> [What you will do]
All lines from the one that has "when configuring Unleash!" onward to the end of the records below are to be returned exactly; pictures are to be skipped.

> [Given data]
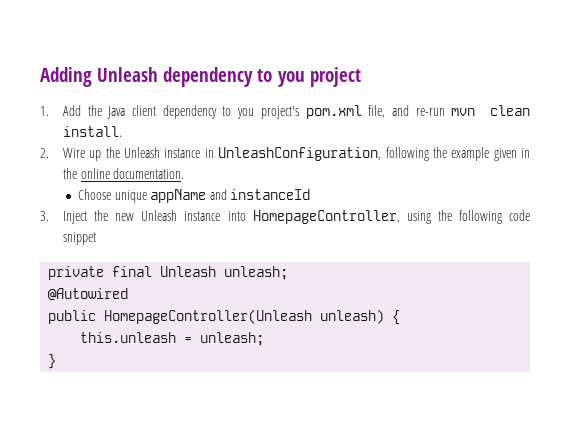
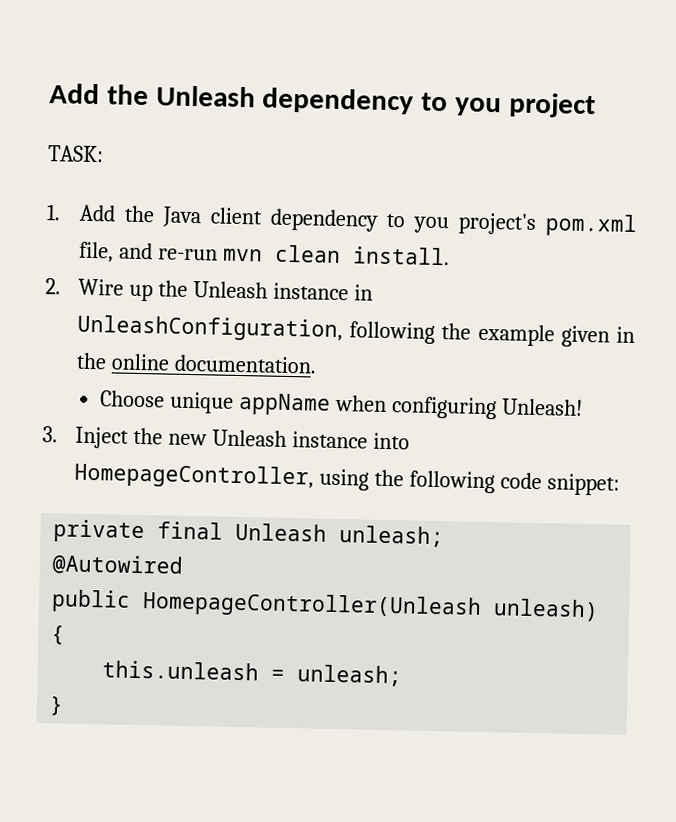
- Adding Unleash dependency to you project
+ Add the Unleash dependency to you project
+ TASK:
- Choose unique appName and instanceId
+ Choose unique appName when configuring Unleash!
- 3. Inject the new Unleash instance into HomepageController, using the following code snippet
+ 3. Inject the new Unleash instance into HomepageController, using the following code snippet:

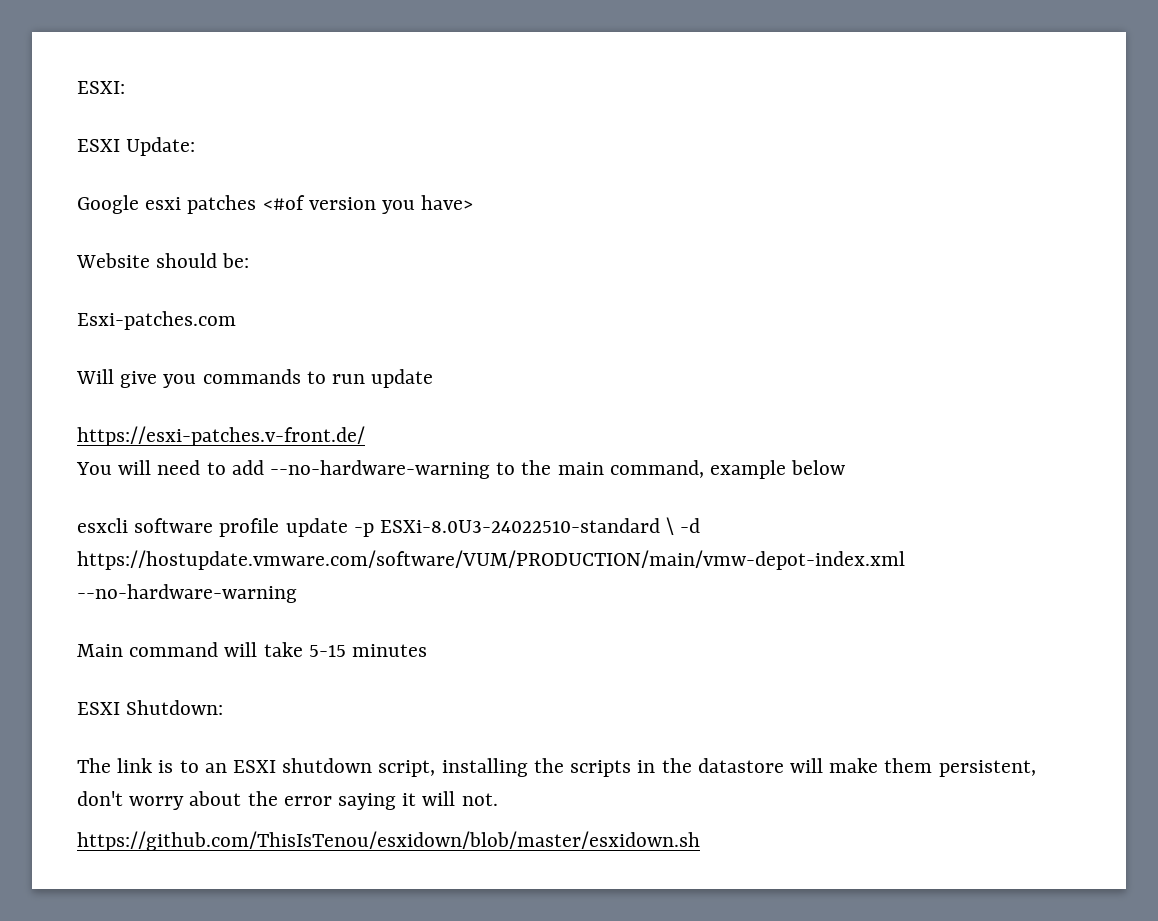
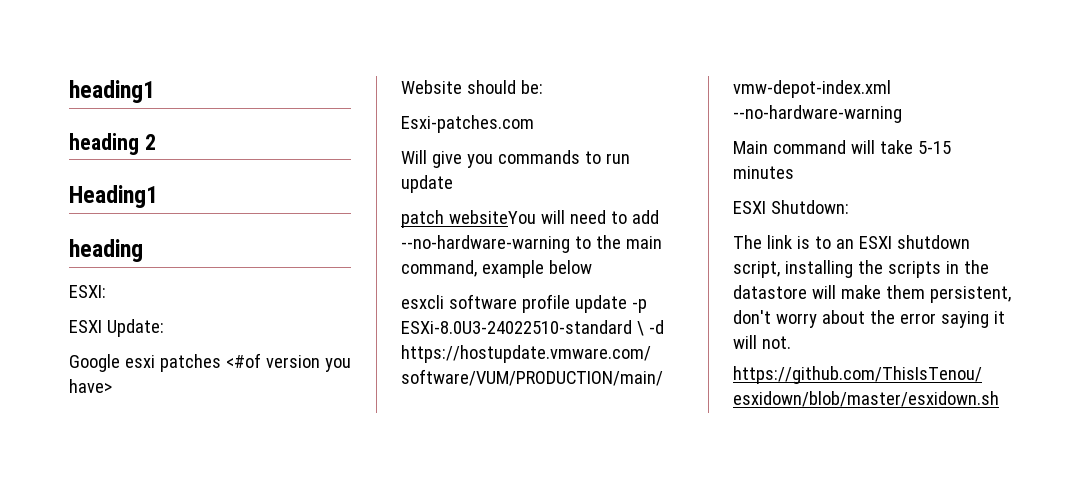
+ heading1
+ heading 2
+ Heading1
+ heading
- https://esxi-patches.v-front.de/
- You will need to add --no-hardware-warning to the main command, example below
+ patch websiteYou will need to add --no-hardware-warning to the main command, example below

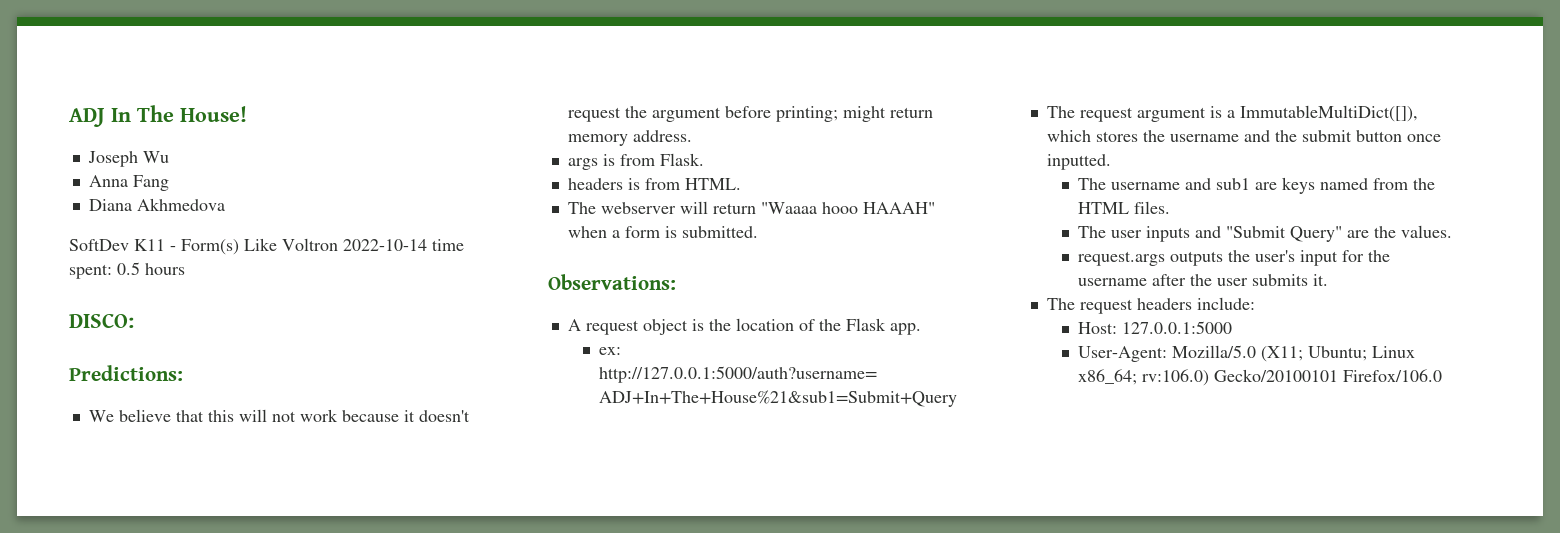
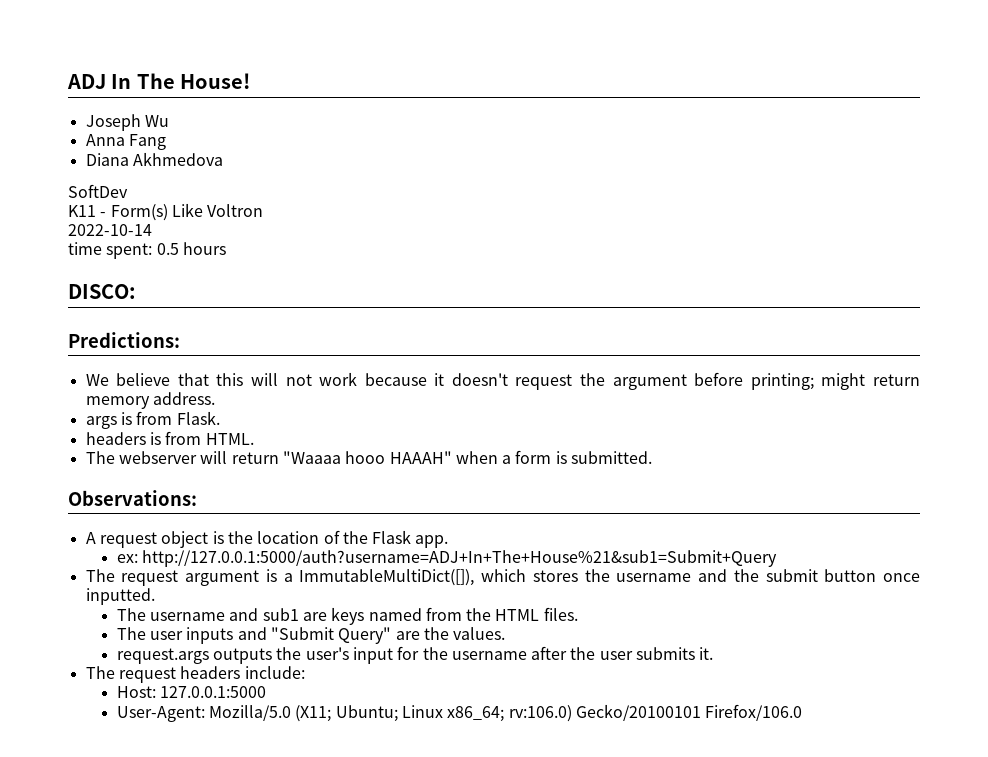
- SoftDev K11 - Form(s) Like Voltron 2022-10-14 time spent: 0.5 hours
+ SoftDev
+ K11 - Form(s) Like Voltron
+ 2022-10-14
+ time spent: 0.5 hours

> [Output below]
+ Choose unique appName when configuring Unleash!
- 3. Inject the new Unleash instance into HomepageController, using the following code snippet
+ 3. Inject the new Unleash instance into HomepageController, using the following code snippet:

+ heading1
+ heading 2
+ Heading1
+ heading
- https://esxi-patches.v-front.de/
- You will need to add --no-hardware-warning to the main command, example below
+ patch websiteYou will need to add --no-hardware-warning to the main command, example below

- SoftDev K11 - Form(s) Like Voltron 2022-10-14 time spent: 0.5 hours
+ SoftDev
+ K11 - Form(s) Like Voltron
+ 2022-10-14
+ time spent: 0.5 hours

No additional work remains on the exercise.